RECORDED INFORMATION:
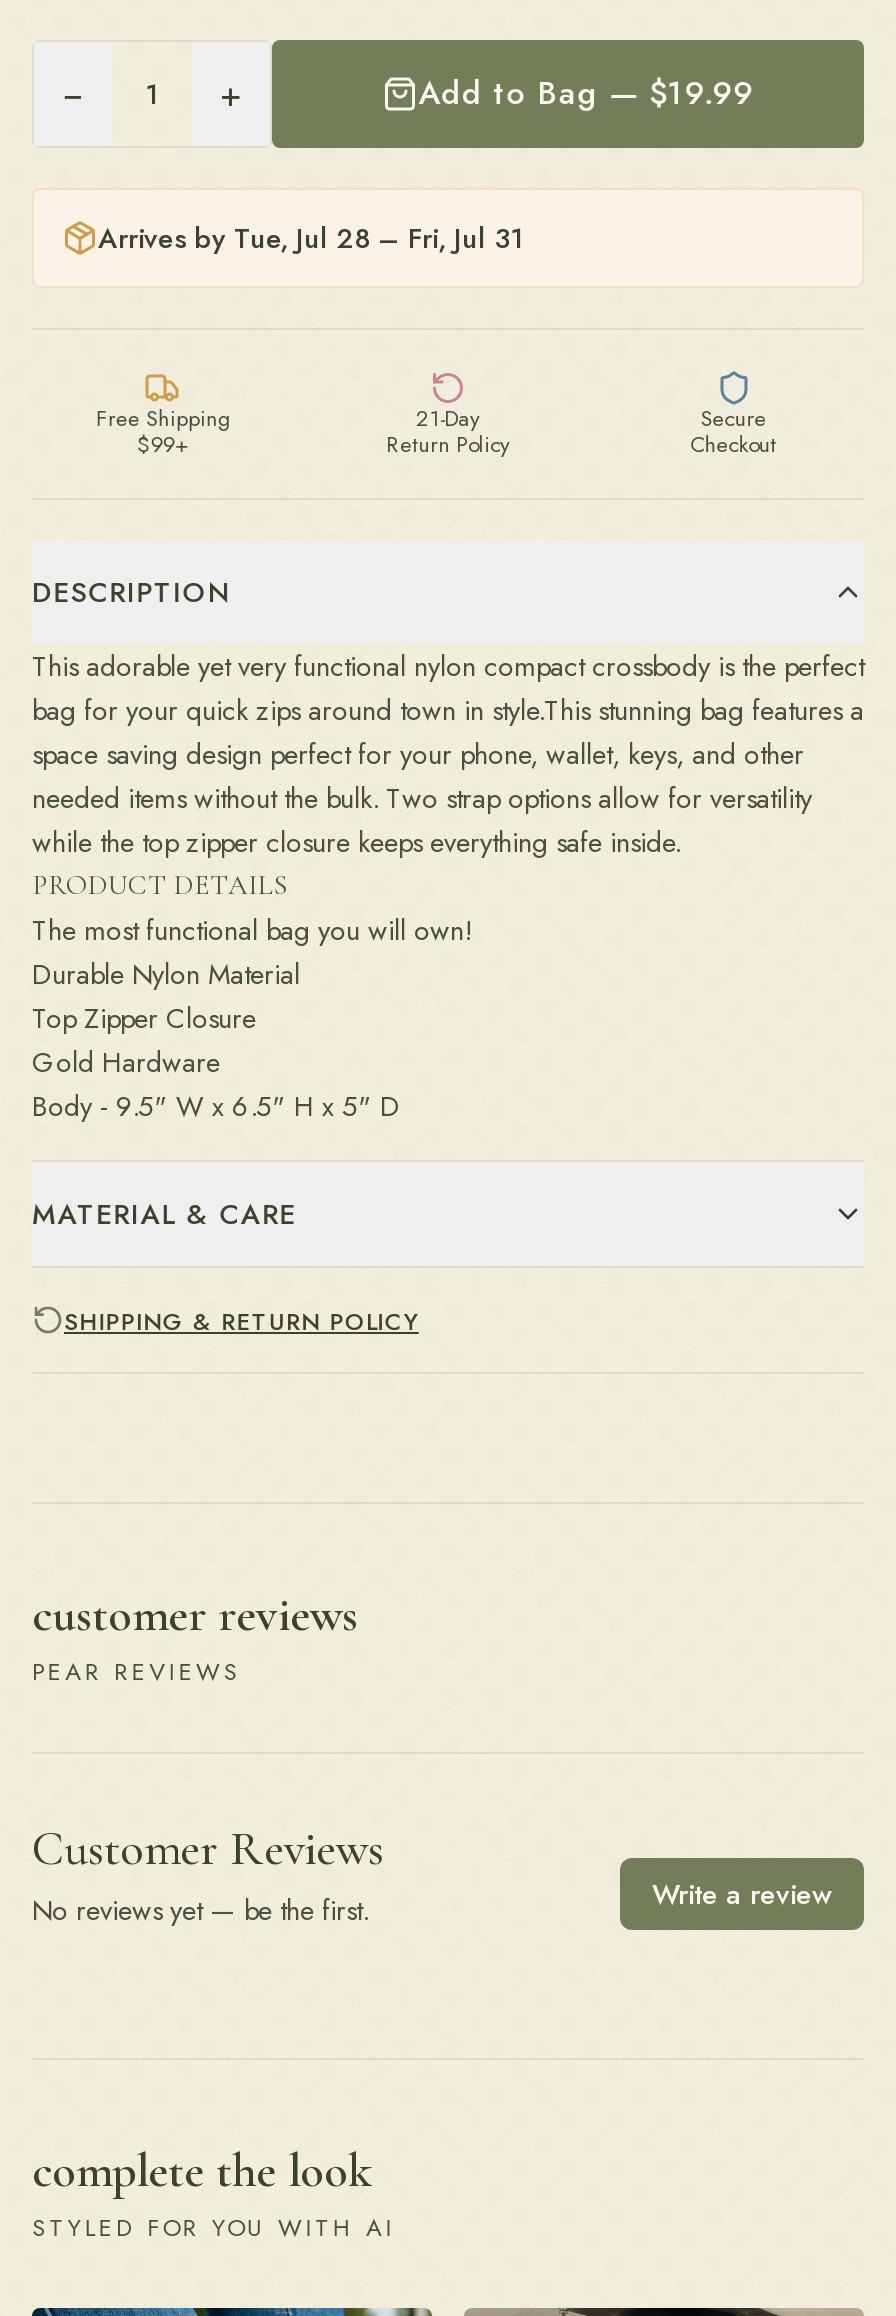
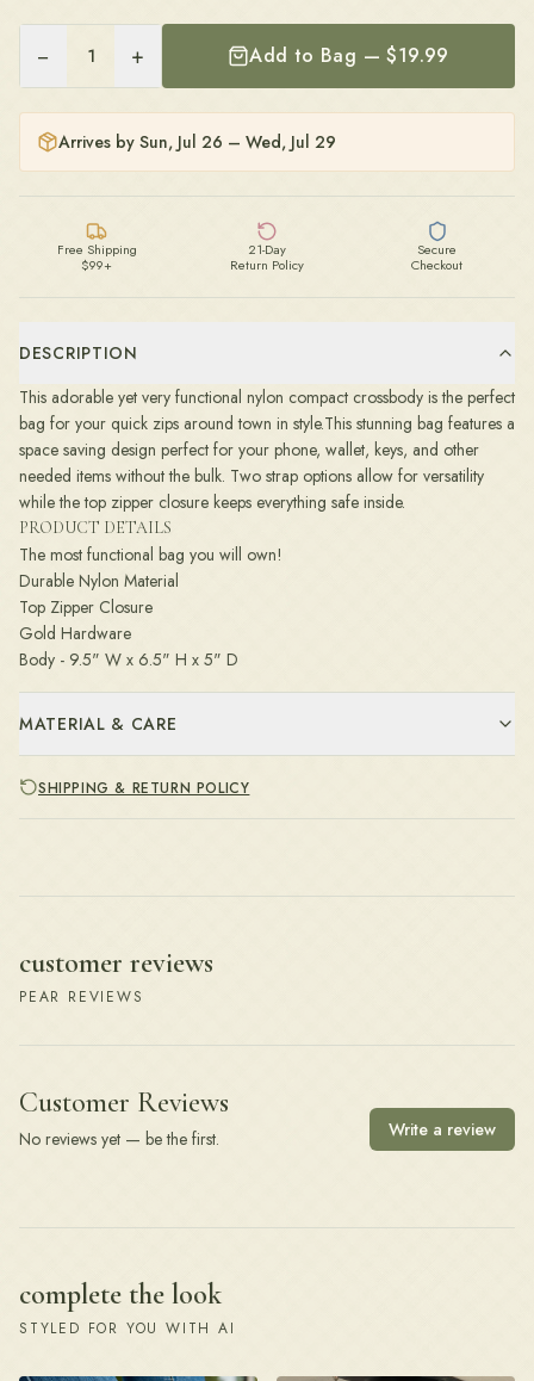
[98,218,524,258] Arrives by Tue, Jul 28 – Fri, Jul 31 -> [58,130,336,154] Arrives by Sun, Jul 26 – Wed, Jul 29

---

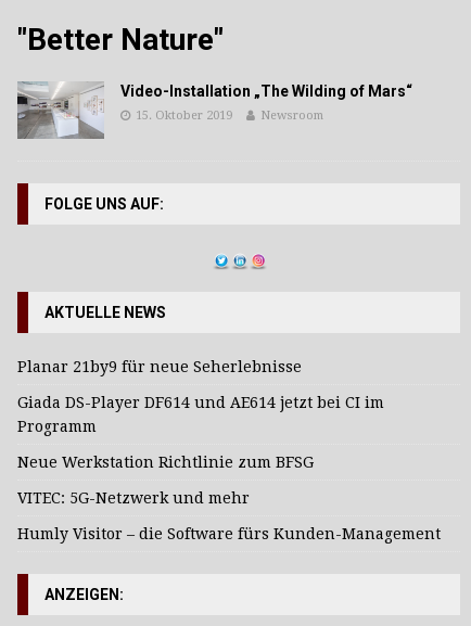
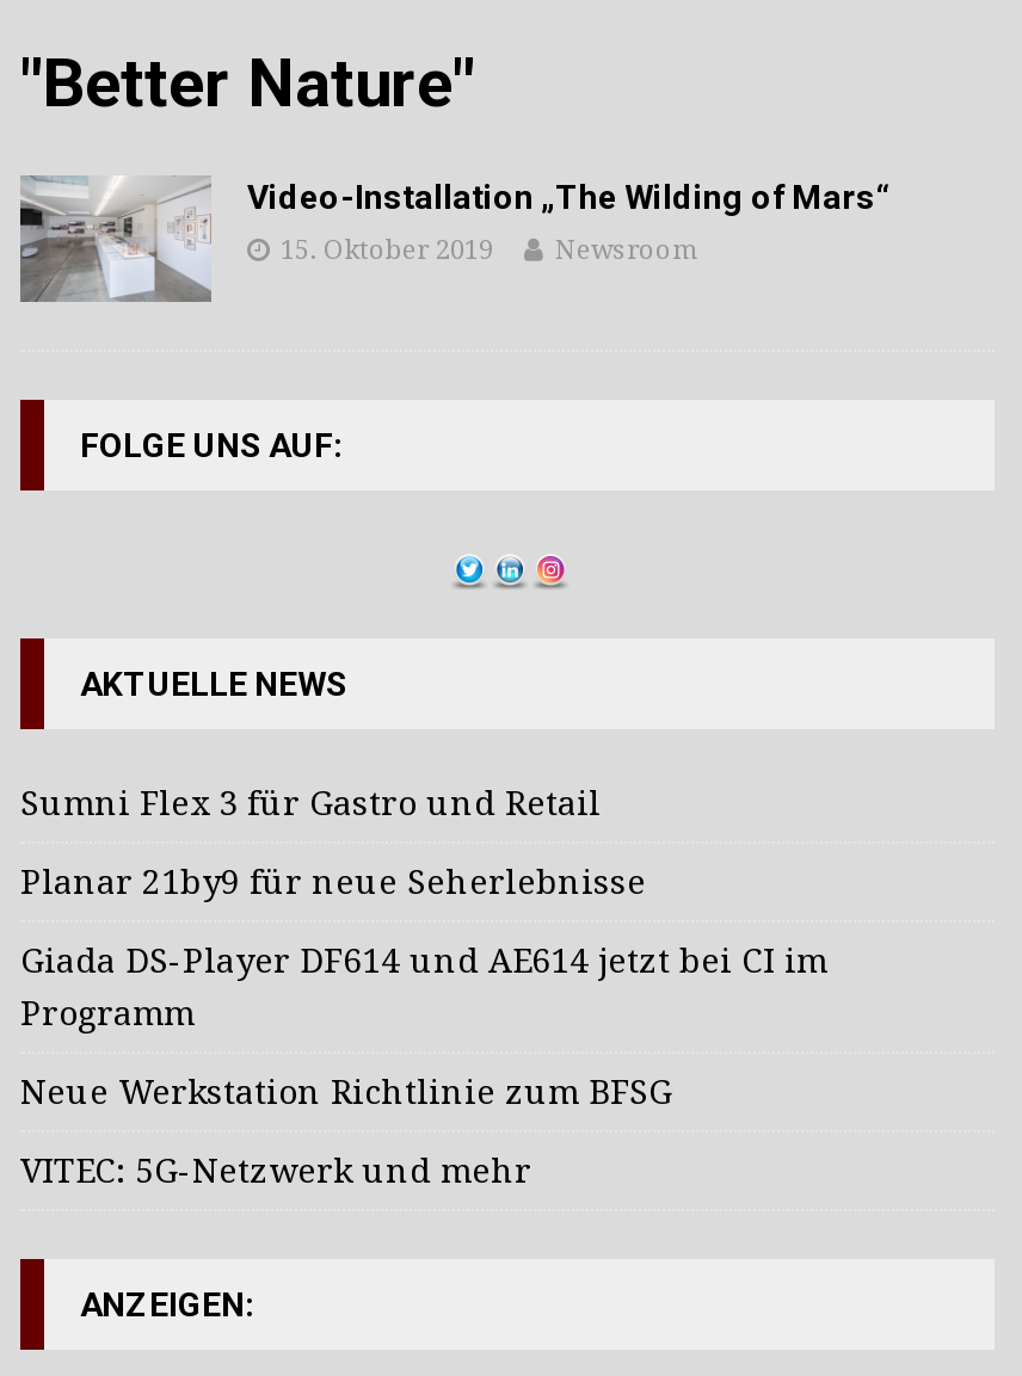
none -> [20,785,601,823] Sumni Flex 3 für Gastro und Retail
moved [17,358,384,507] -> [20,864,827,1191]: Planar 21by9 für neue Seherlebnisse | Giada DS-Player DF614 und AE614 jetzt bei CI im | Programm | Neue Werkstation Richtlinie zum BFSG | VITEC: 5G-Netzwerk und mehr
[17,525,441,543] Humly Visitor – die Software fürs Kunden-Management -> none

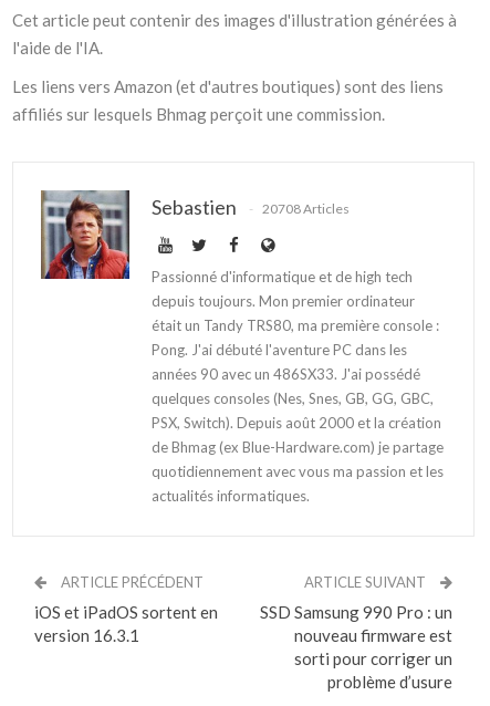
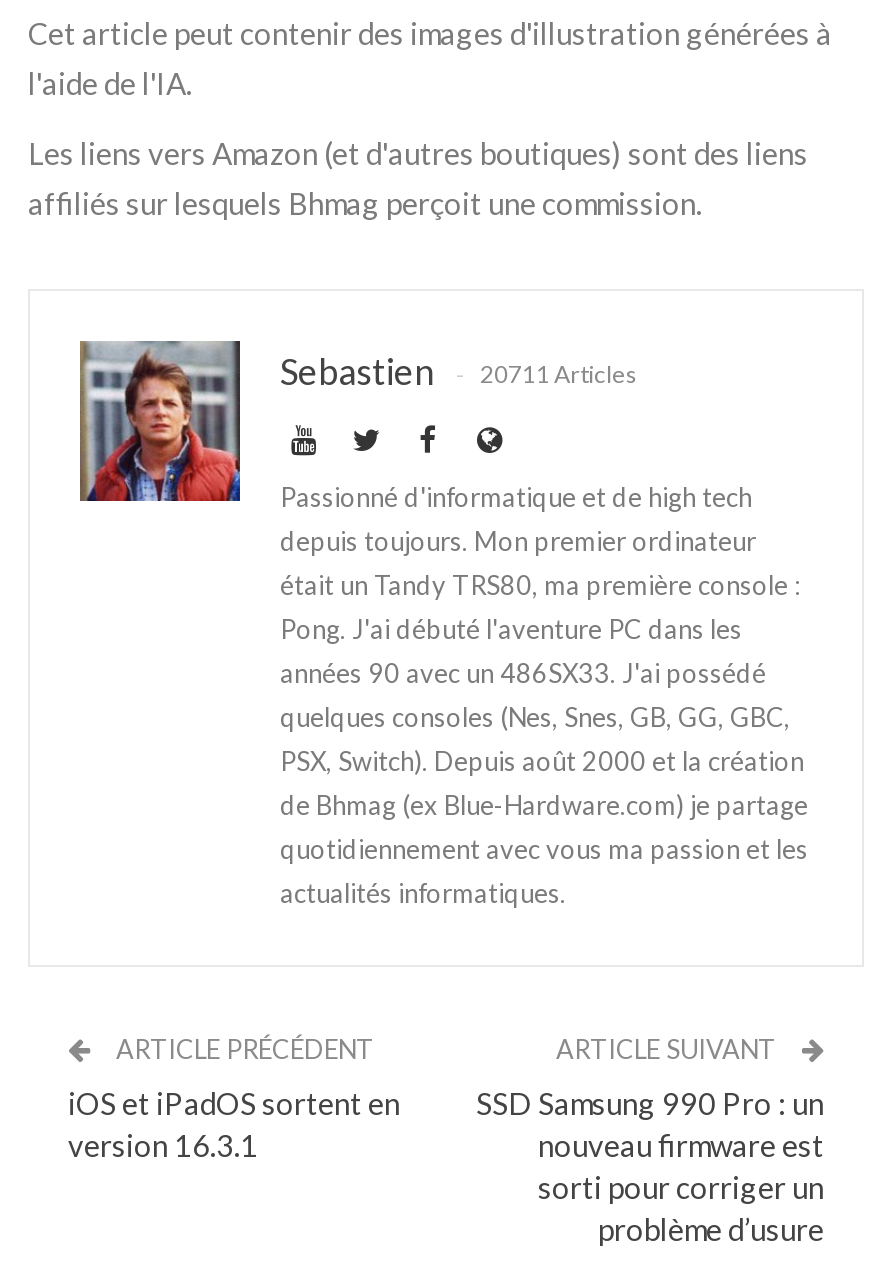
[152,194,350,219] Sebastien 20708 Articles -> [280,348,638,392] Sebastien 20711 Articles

--

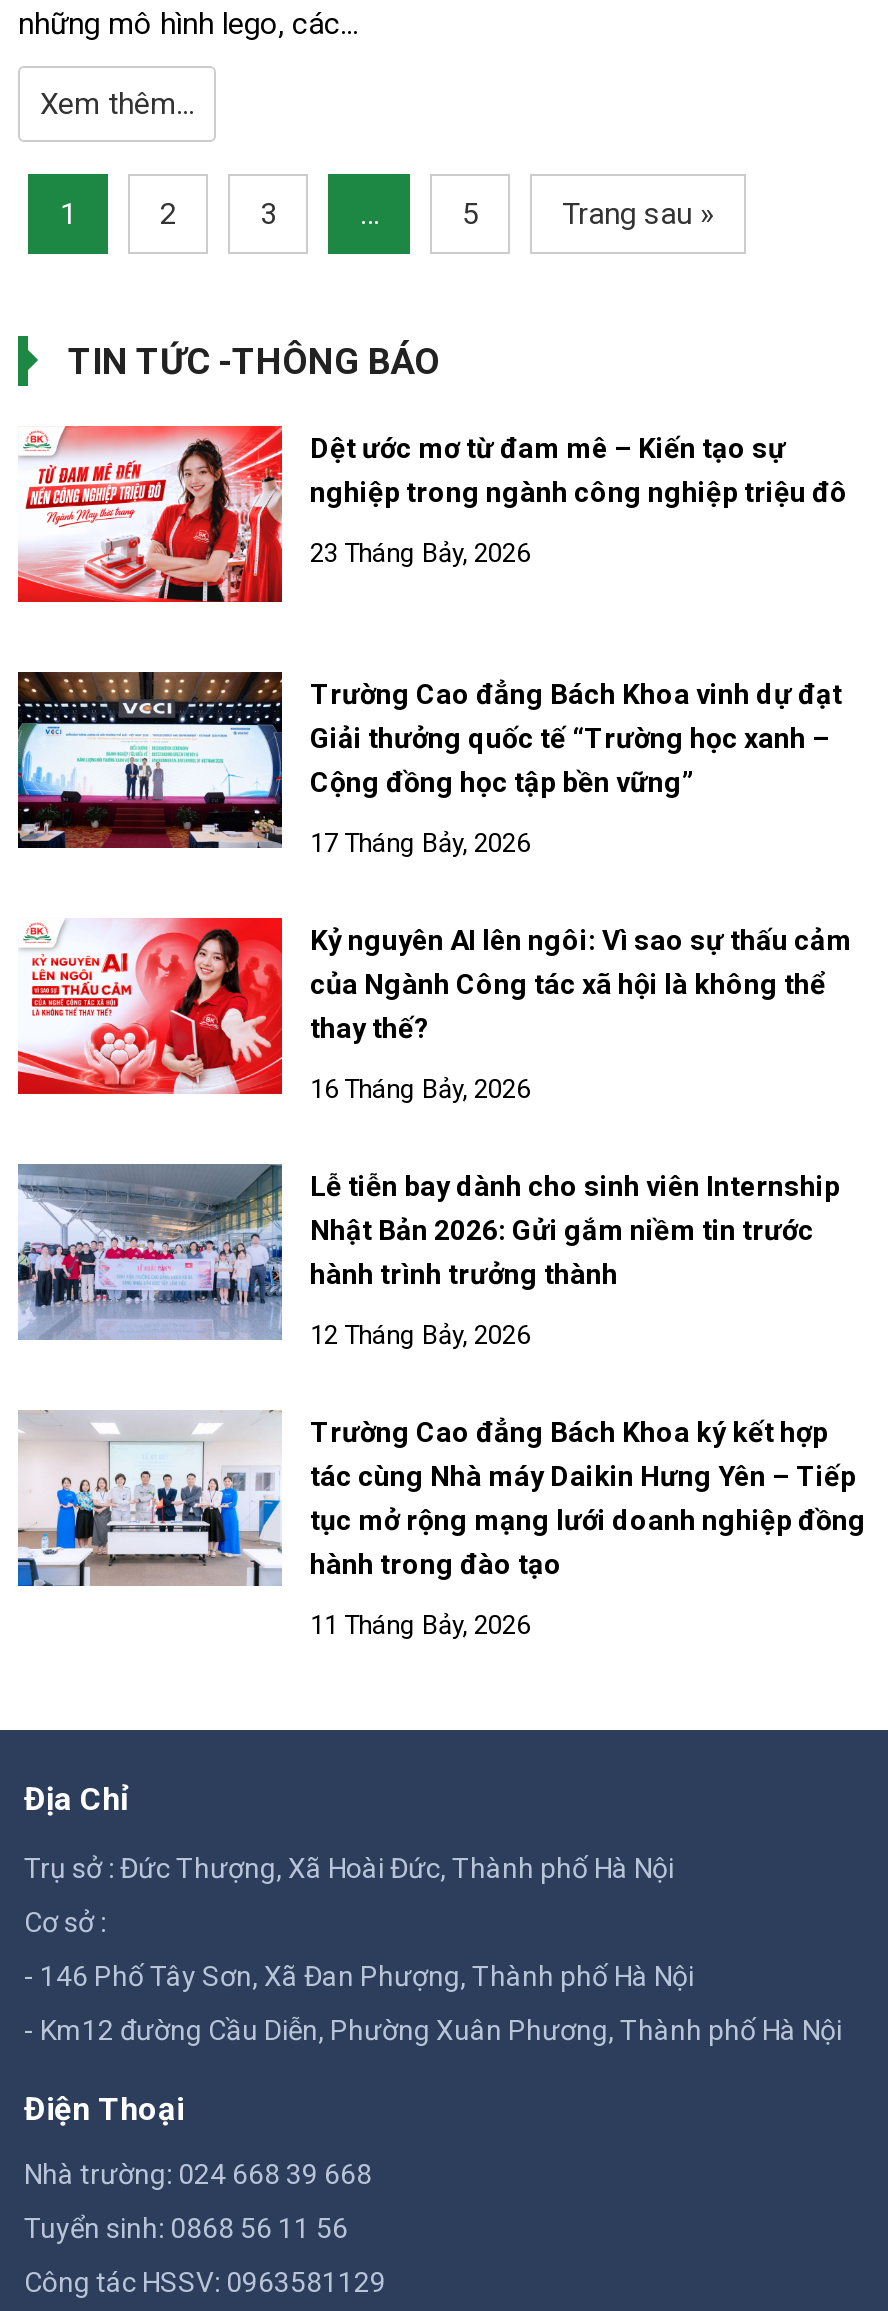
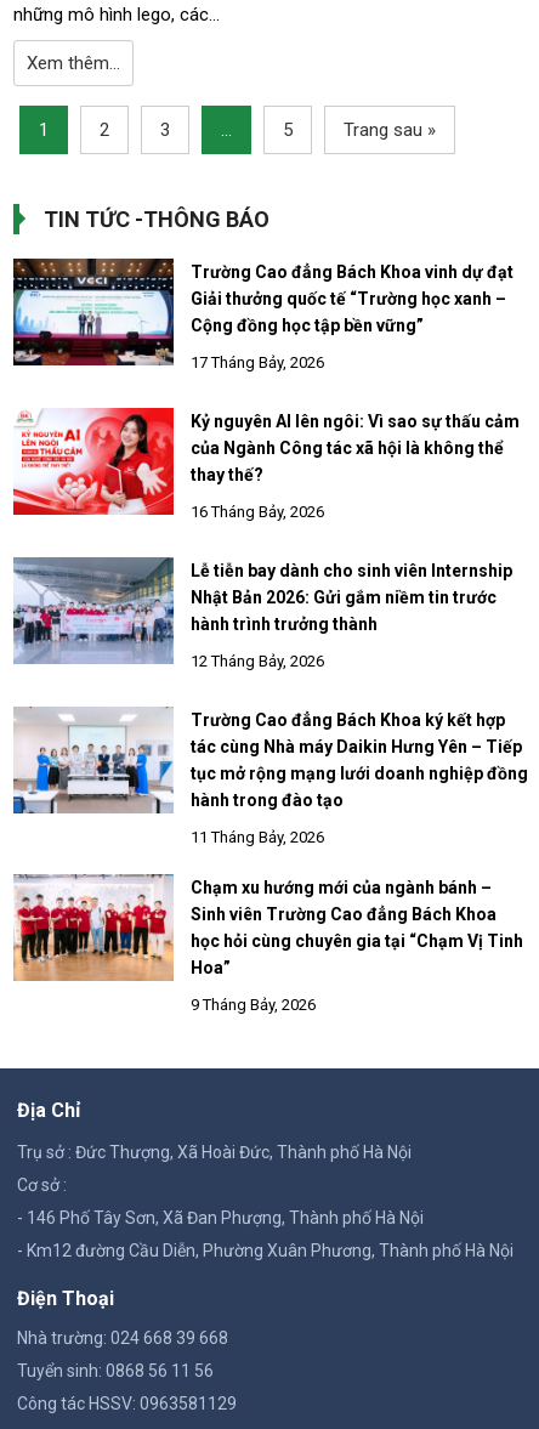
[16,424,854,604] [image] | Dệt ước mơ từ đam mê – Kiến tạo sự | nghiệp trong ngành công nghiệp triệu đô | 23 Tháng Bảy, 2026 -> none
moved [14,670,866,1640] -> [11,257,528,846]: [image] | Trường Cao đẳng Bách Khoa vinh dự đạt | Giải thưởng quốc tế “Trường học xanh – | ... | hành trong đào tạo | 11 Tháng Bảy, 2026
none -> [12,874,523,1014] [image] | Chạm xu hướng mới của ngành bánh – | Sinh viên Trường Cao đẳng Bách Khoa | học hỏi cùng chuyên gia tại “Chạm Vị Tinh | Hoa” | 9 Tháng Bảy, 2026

WORK REQUEST: What are the lines in the records above, word for word, from the one containing "moved [17,358,384,507] ->" through the one containing "[152,194,350,219] Sebastien 20708", both ends included and pictures left out?

SOLUTION TO THE EXERCISE:
moved [17,358,384,507] -> [20,864,827,1191]: Planar 21by9 für neue Seherlebnisse | Giada DS-Player DF614 und AE614 jetzt bei CI im | Programm | Neue Werkstation Richtlinie zum BFSG | VITEC: 5G-Netzwerk und mehr
[17,525,441,543] Humly Visitor – die Software fürs Kunden-Management -> none

[152,194,350,219] Sebastien 20708 Articles -> [280,348,638,392] Sebastien 20711 Articles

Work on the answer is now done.